Although the Center to Protect Patient Rights won't file its 2012 tax return until next year, its 2010 tax return shows that it gave $60.8 million to conservative groups – Americans for Job Security, for example, got $4.8 million – to help Republicans take control of Congress.

Koch spokeswoman Melissa Cohlmia issued a statement in which she said the Kochs "have not provided any financial support in favor of either Proposition 32 or Proposition 30, and are not involved in these issues."

No one directly said they did.

Giving money and maintaining plausible deniability seems to fit the Kochs' style, going back 20 years, the first time I wrote about them. Back then, Forbes valued their fortune at $3 billion. It was a simpler time. This year, Forbes placed their worth at $31 billion apiece.

Back in the day, the Koch-funded Citizens for Congressional Reform contributed $280,000 to pass the initiative that brought about California's legislative terms limits in 1990.
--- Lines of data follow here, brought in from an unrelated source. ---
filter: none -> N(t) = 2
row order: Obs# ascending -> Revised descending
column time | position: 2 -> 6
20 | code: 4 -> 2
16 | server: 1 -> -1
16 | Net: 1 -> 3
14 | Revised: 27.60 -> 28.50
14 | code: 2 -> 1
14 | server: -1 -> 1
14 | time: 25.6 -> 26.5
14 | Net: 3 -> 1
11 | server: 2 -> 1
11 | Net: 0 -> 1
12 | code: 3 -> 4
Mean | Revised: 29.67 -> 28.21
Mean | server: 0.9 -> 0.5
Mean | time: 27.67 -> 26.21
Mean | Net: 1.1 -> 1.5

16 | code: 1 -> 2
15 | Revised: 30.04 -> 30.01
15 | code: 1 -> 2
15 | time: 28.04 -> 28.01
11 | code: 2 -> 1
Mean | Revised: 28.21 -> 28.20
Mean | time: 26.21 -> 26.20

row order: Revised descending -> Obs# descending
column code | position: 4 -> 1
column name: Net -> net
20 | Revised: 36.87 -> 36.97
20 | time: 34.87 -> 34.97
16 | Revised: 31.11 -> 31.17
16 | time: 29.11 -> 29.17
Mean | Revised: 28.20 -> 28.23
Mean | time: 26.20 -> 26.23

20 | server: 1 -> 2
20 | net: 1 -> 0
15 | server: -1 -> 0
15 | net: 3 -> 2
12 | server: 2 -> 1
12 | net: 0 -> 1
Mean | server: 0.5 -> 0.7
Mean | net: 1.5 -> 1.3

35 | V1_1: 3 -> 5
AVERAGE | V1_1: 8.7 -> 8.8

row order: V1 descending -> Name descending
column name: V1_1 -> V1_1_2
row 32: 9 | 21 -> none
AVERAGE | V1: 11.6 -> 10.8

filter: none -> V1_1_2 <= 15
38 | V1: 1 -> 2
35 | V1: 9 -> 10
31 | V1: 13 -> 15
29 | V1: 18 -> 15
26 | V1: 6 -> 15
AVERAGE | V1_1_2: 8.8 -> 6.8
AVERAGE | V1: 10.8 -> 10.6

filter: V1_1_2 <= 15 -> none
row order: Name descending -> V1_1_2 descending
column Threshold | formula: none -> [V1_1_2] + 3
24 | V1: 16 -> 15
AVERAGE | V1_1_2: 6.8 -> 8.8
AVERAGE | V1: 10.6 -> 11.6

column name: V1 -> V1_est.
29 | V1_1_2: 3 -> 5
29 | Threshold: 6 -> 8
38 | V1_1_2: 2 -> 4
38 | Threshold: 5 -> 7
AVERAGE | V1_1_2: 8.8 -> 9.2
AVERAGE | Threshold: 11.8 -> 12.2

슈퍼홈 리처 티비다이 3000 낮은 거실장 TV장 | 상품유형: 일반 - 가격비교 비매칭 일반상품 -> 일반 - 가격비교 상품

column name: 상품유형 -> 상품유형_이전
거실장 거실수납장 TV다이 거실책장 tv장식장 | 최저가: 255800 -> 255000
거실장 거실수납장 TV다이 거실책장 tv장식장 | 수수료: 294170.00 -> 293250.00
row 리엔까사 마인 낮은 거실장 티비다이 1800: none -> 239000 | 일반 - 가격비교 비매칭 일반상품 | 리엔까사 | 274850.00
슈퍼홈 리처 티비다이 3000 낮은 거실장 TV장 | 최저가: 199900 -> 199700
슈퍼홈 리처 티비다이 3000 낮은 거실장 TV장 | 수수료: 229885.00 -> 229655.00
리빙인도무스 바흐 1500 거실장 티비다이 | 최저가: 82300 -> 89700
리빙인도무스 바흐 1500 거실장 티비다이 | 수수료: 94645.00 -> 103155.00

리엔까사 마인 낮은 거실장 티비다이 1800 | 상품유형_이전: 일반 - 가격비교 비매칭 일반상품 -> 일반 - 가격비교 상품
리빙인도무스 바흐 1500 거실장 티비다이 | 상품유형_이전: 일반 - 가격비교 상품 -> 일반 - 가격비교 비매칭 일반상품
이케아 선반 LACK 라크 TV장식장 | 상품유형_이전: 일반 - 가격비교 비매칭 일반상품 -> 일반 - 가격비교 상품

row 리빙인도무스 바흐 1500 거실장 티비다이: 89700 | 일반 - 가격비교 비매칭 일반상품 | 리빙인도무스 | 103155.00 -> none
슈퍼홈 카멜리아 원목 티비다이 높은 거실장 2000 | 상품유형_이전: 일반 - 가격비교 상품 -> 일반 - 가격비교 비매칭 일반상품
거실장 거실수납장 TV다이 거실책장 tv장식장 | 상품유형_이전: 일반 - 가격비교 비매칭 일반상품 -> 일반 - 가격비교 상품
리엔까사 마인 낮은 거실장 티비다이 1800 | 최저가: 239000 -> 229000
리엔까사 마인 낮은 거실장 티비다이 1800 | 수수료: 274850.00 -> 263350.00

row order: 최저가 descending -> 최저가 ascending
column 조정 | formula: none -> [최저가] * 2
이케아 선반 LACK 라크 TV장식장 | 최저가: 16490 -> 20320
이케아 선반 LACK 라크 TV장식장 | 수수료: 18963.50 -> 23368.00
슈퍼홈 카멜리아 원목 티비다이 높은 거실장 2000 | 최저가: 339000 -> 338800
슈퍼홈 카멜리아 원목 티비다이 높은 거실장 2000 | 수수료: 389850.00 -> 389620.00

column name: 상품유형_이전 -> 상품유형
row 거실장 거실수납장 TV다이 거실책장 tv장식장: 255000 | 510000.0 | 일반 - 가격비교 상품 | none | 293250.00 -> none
In 1992, their allies pushed a new California ballot measure, one to limit congressional terms. A Koch spokesman denied at the time that they were involved. But the group that promoted the 1992 initiative received a mailing list of potential donors from Citizens for Congressional Reform. And the initiative's official proponent managed a libertarian bookstore in San Francisco owned by a nonprofit corporation that received money from yet another nonprofit that received Koch money.

Kim Alexander was the Common Cause leader who wagged her finger at the Kochs 20 years ago. She has moved on, though she still tries to make democracy more transparent through her California Voter Foundation.

"What the Kochs figured out is that you can get a lot of public policy changes at the state level without people noticing that there is a pattern," Alexander said.

Spending $11 million to pass Proposition 32 is a great way to influence policy. Fearing Proposition 32 would eviscerate their ability to raise money for politics, unions have spent more than $60 million to defeat it, money that didn't go to help Obama and other Democrats.

Americans for Responsible Leadership has branched out beyond Proposition 32, spending $2.4 million to defeat Obama. Americans for Job Security has kicked in another $15.2 million to defeat Obama. Where they got their money, and what they're trying to hide isn't known, not exactly.